▶ _Instructions to follow_: Nothing but the lines from the one containing "html: <div>41.0</div> ->" through the end of the data below should appear in the answer, each exact and free of pictures.

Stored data
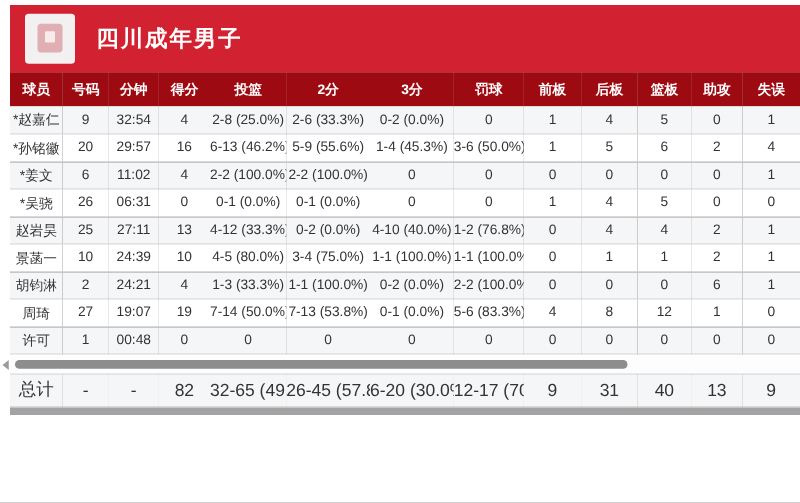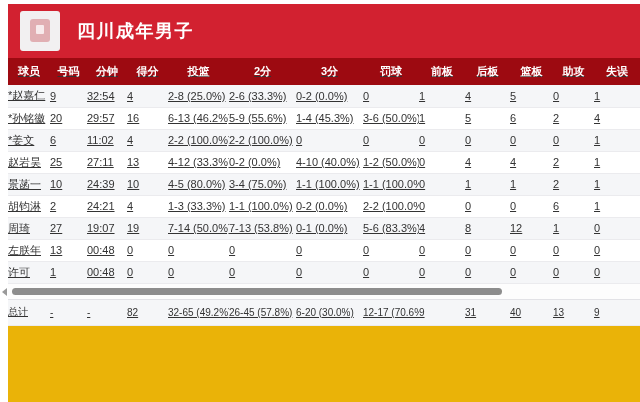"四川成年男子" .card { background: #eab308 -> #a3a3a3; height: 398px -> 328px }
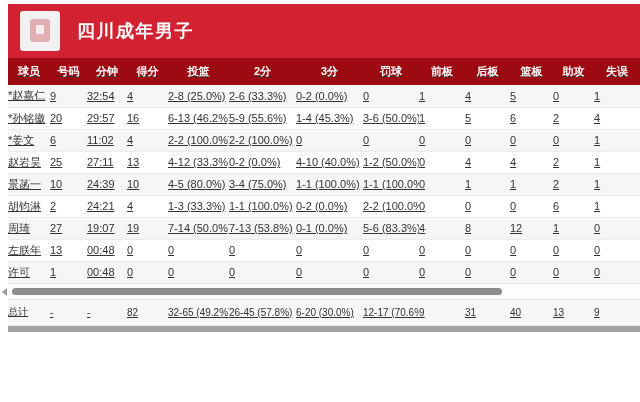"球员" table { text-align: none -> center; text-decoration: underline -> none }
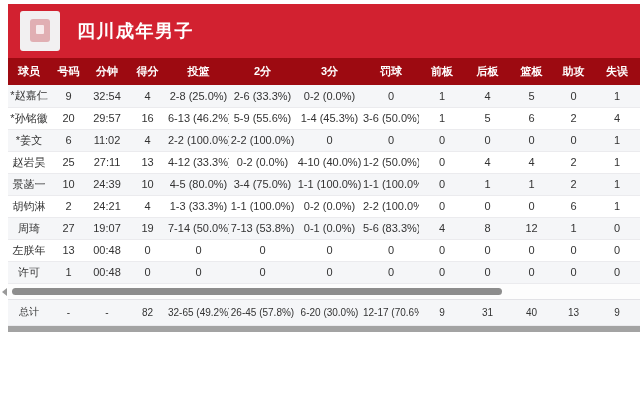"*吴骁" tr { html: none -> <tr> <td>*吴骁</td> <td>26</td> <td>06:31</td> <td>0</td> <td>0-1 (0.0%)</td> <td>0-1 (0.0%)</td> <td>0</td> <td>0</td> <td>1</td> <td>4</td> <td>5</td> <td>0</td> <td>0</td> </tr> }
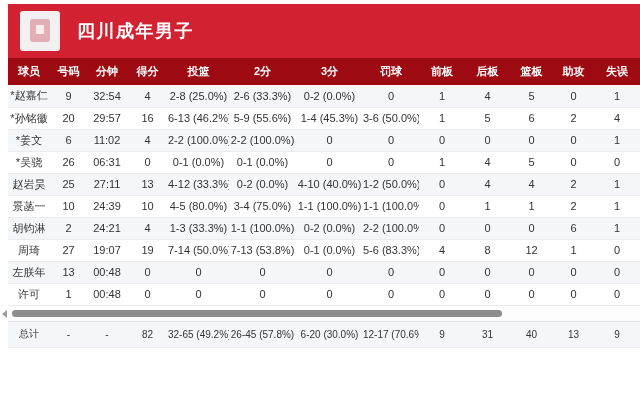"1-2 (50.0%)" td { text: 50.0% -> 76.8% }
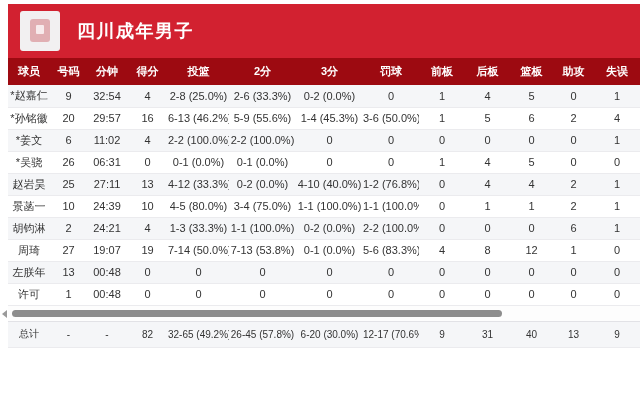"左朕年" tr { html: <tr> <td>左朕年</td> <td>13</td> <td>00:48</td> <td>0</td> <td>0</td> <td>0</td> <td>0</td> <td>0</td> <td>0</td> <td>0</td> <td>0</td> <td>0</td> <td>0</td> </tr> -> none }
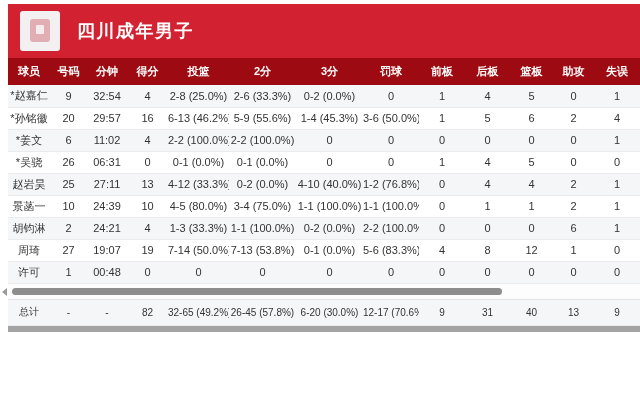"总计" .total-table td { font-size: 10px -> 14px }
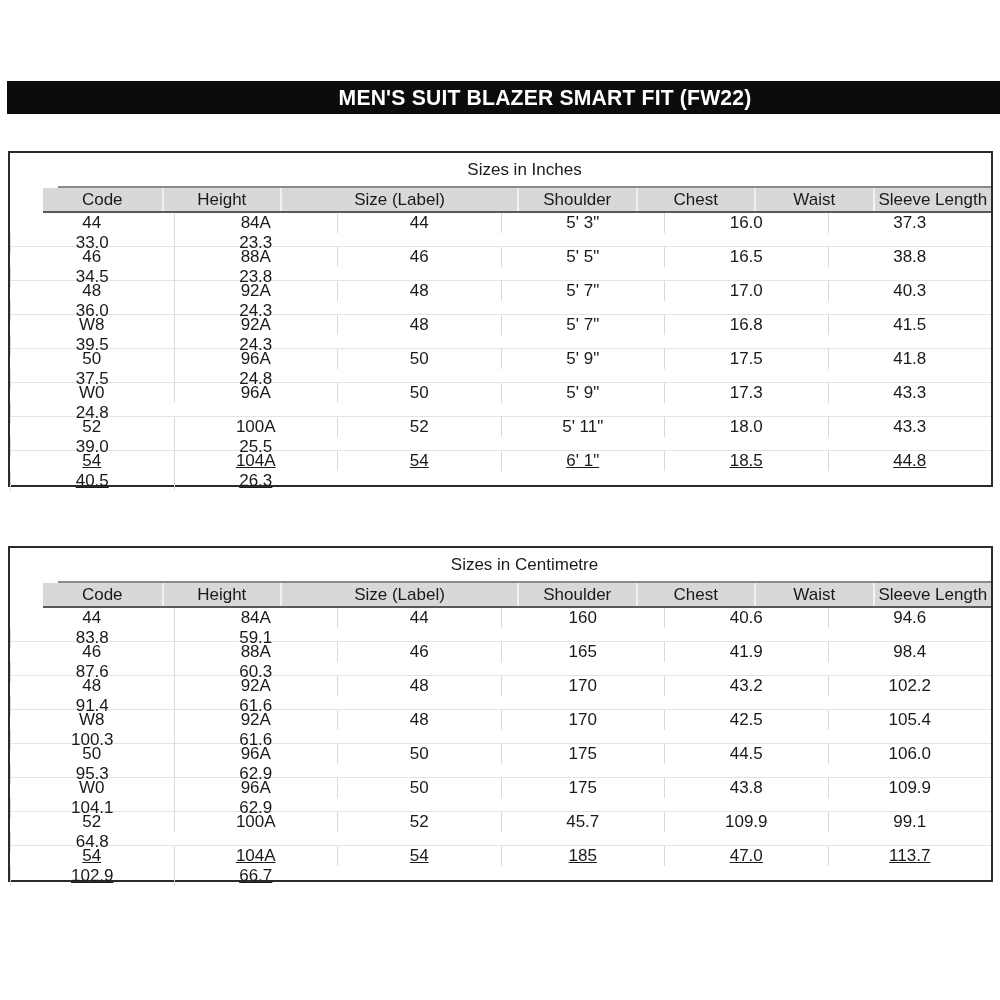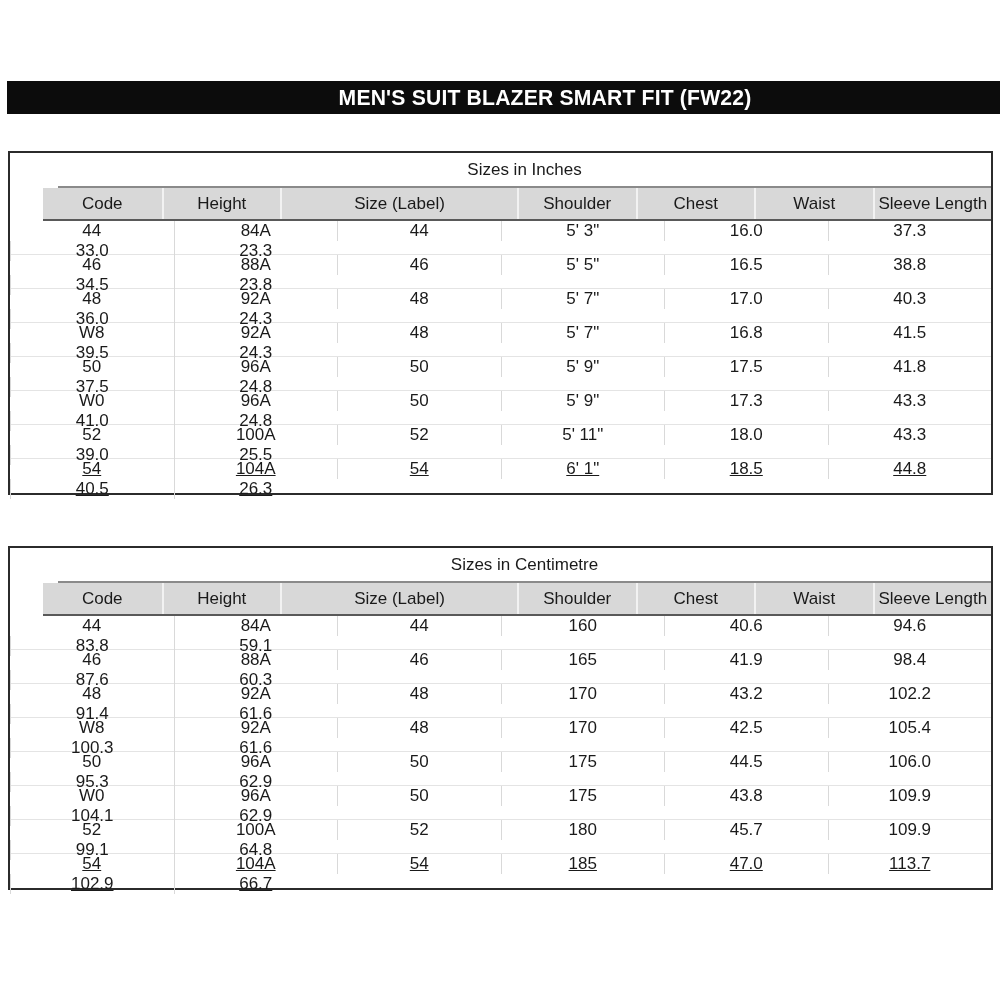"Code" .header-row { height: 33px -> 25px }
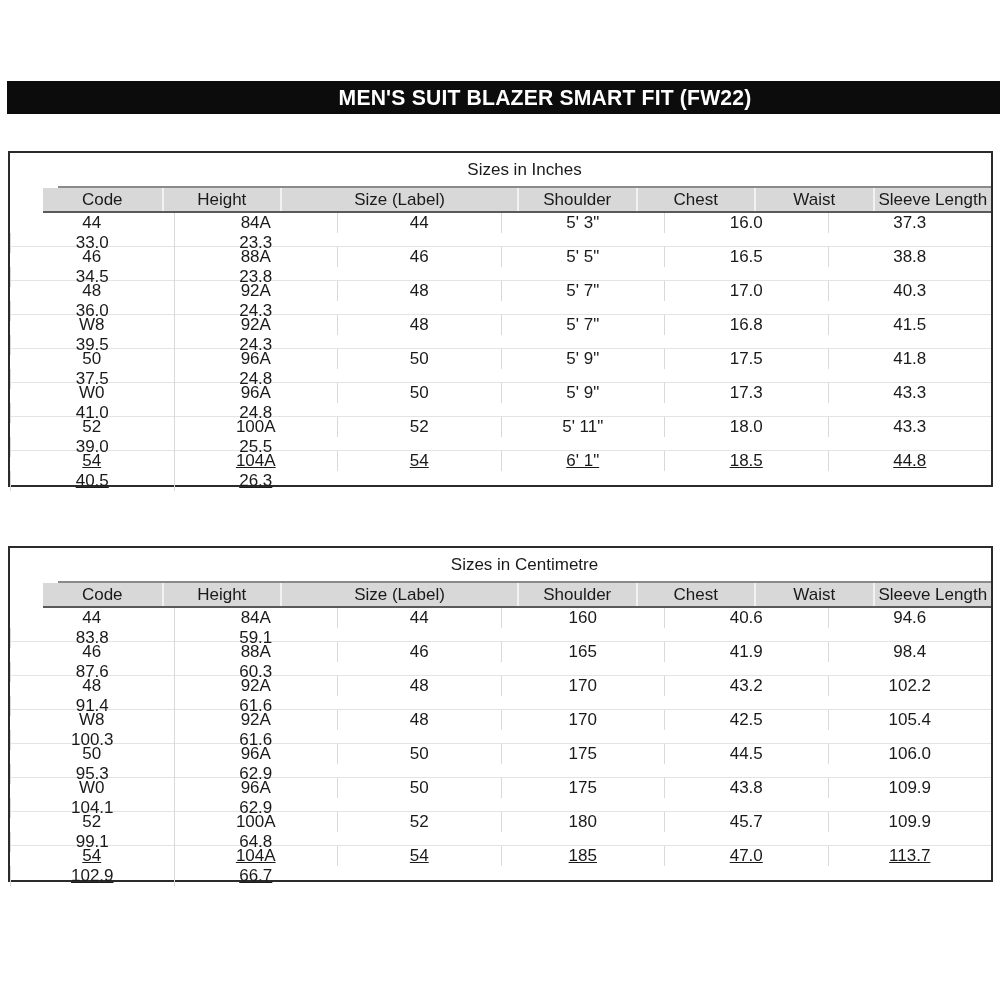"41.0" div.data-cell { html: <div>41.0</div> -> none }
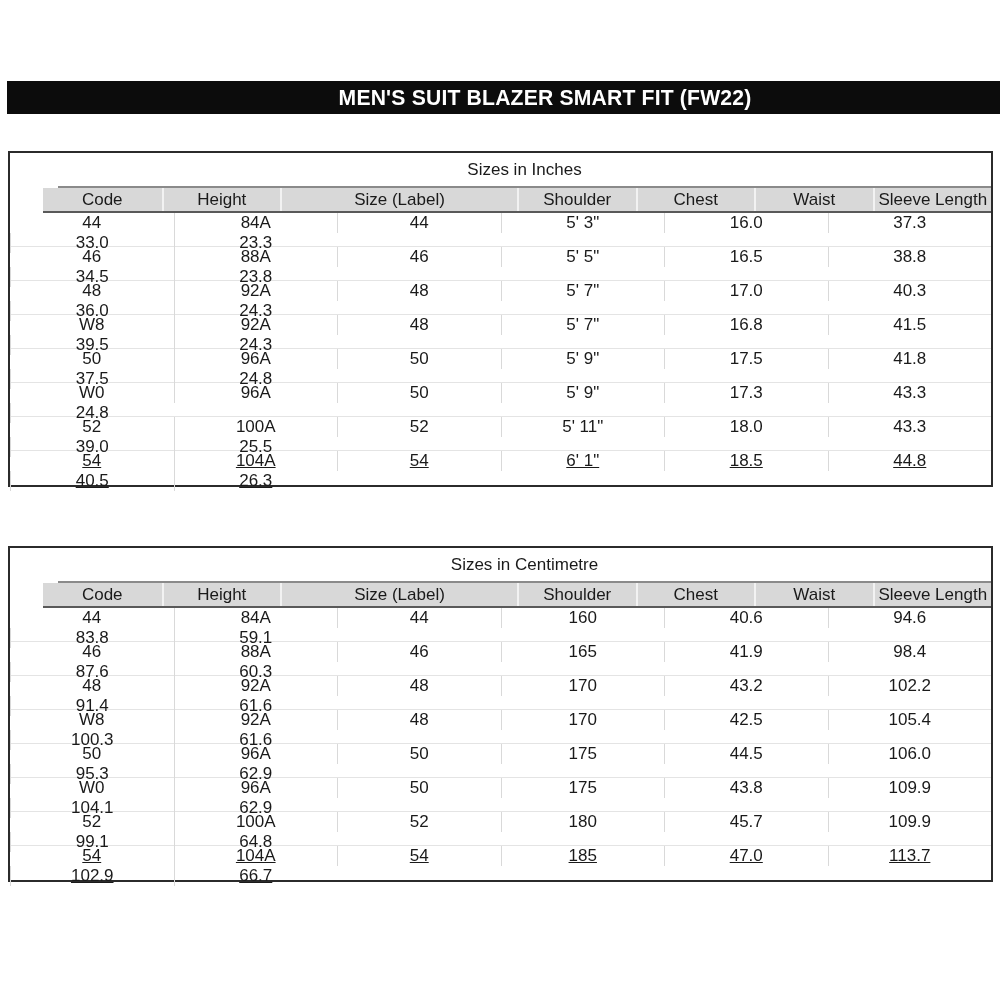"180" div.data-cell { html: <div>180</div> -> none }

▶ _Response for this exercise_:
"41.0" div.data-cell { html: <div>41.0</div> -> none }
"180" div.data-cell { html: <div>180</div> -> none }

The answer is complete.